> Aim of the task
Copy each line of the records that contains the word "最后感谢Misaka".

> Exercise materials
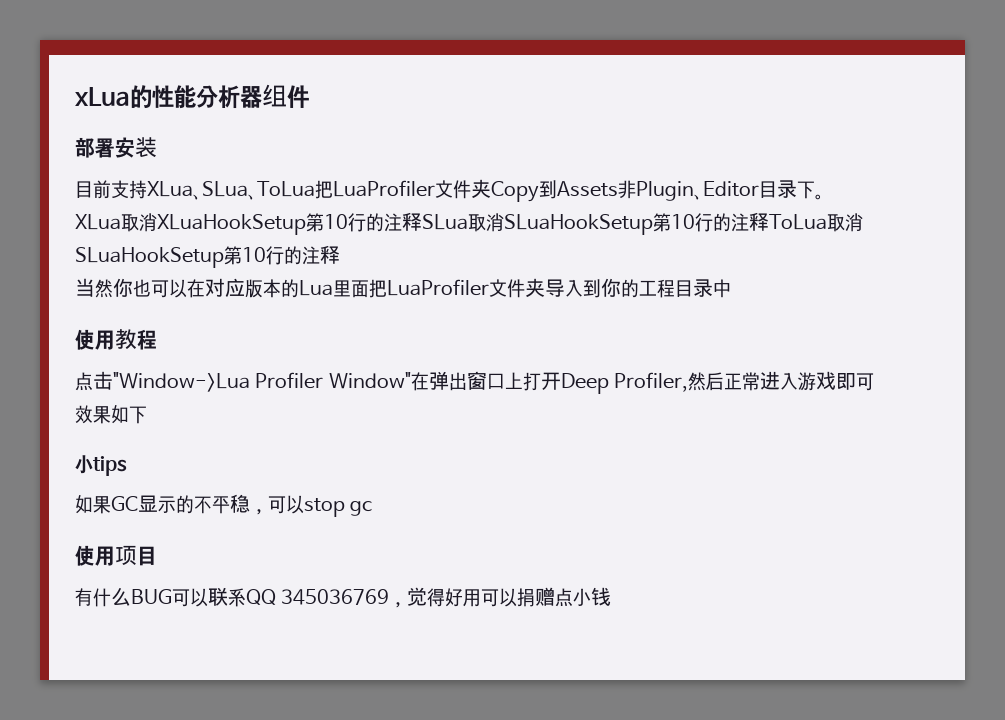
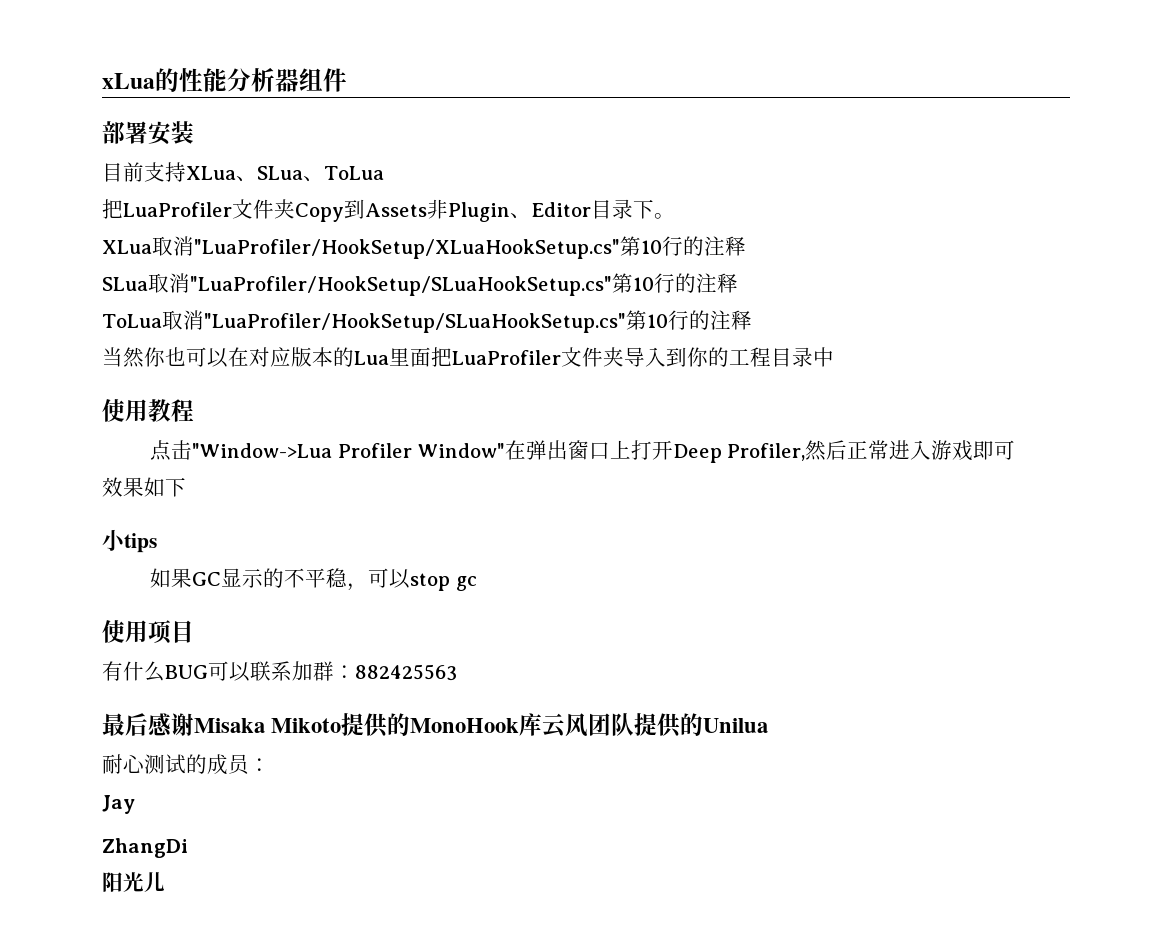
- 目前支持XLua、SLua、ToLua把LuaProfiler文件夹Copy到Assets非Plugin、Editor目录下。
+ 目前支持XLua、SLua、ToLua
+ 把LuaProfiler文件夹Copy到Assets非Plugin、Editor目录下。
- XLua取消XLuaHookSetup第10行的注释SLua取消SLuaHookSetup第10行的注释ToLua取消SLuaHookSetup第10行的注释
+ XLua取消"LuaProfiler/HookSetup/XLuaHookSetup.cs"第10行的注释
+ SLua取消"LuaProfiler/HookSetup/SLuaHookSetup.cs"第10行的注释
+ ToLua取消"LuaProfiler/HookSetup/SLuaHookSetup.cs"第10行的注释
- 有什么BUG可以联系QQ 345036769，觉得好用可以捐赠点小钱
+ 有什么BUG可以联系加群：882425563
+ 最后感谢Misaka Mikoto提供的MonoHook库云风团队提供的Unilua
+ 耐心测试的成员：
+ Jay
+ ZhangDi
+ 阳光儿

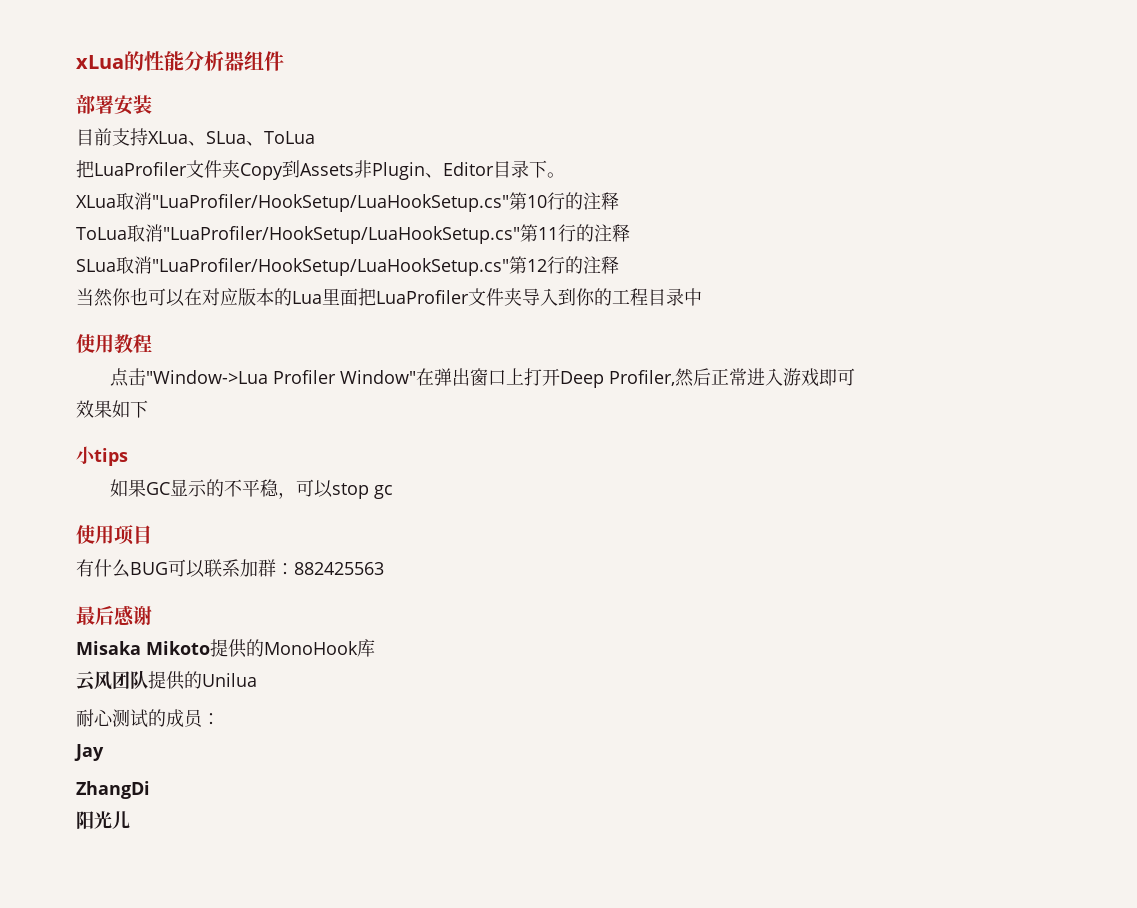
- XLua取消"LuaProfiler/HookSetup/XLuaHookSetup.cs"第10行的注释
- SLua取消"LuaProfiler/HookSetup/SLuaHookSetup.cs"第10行的注释
+ XLua取消"LuaProfiler/HookSetup/LuaHookSetup.cs"第10行的注释
- ToLua取消"LuaProfiler/HookSetup/SLuaHookSetup.cs"第10行的注释
+ ToLua取消"LuaProfiler/HookSetup/LuaHookSetup.cs"第11行的注释
+ SLua取消"LuaProfiler/HookSetup/LuaHookSetup.cs"第12行的注释
- 最后感谢Misaka Mikoto提供的MonoHook库云风团队提供的Unilua
+ 最后感谢
+ Misaka Mikoto提供的MonoHook库
+ 云风团队提供的Unilua

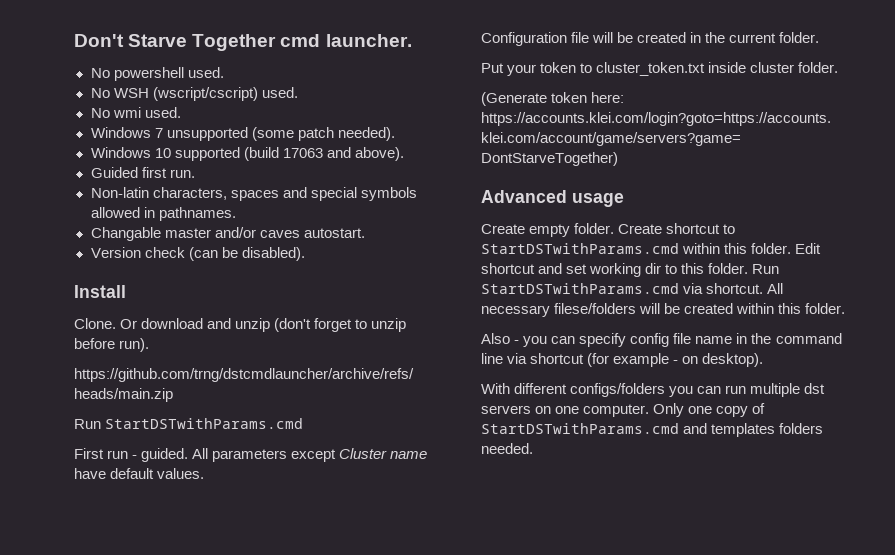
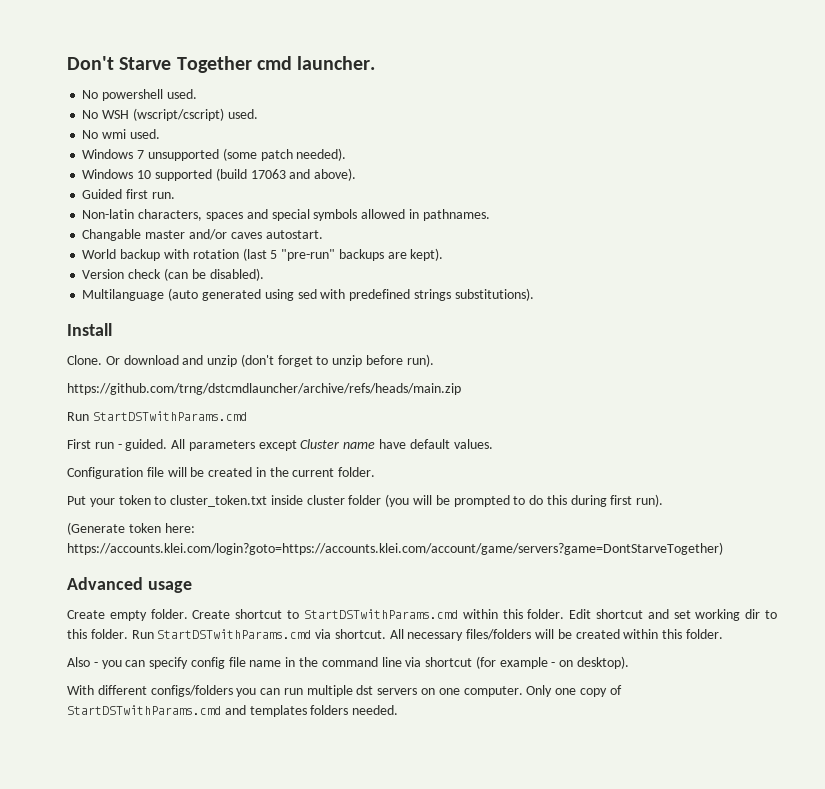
+ World backup with rotation (last 5 "pre-run" backups are kept).
+ Multilanguage (auto generated using sed with predefined strings substitutions).
- Put your token to cluster_token.txt inside cluster folder.
+ Put your token to cluster_token.txt inside cluster folder (you will be prompted to do this during first run).
- All necessary filese/folders will be created within this folder.
+ All necessary files/folders will be created within this folder.

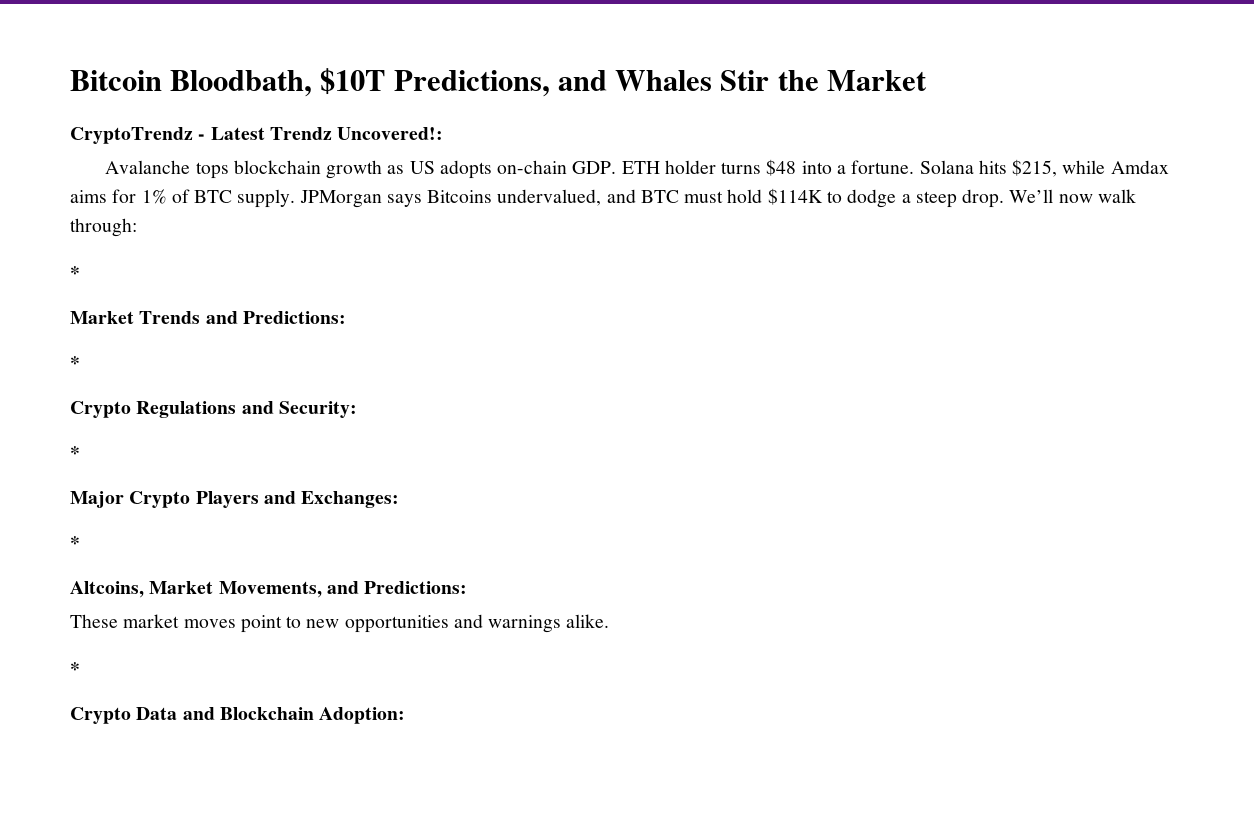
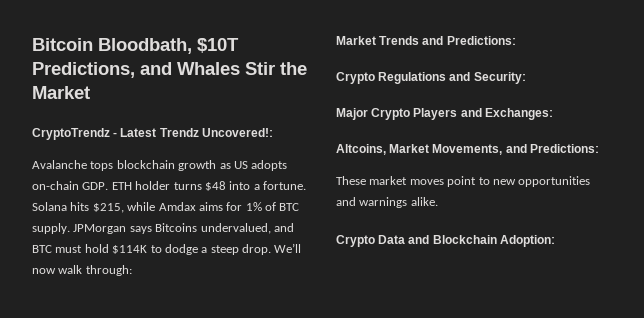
  We’ll now walk through:
- *
  Market Trends and Predictions:
- *
  Crypto Regulations and Security:
- *
  Major Crypto Players and Exchanges:
- *
  These market moves point to new opportunities and warnings alike.
- *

> Finished exercise
+ 最后感谢Misaka Mikoto提供的MonoHook库云风团队提供的Unilua
- 最后感谢Misaka Mikoto提供的MonoHook库云风团队提供的Unilua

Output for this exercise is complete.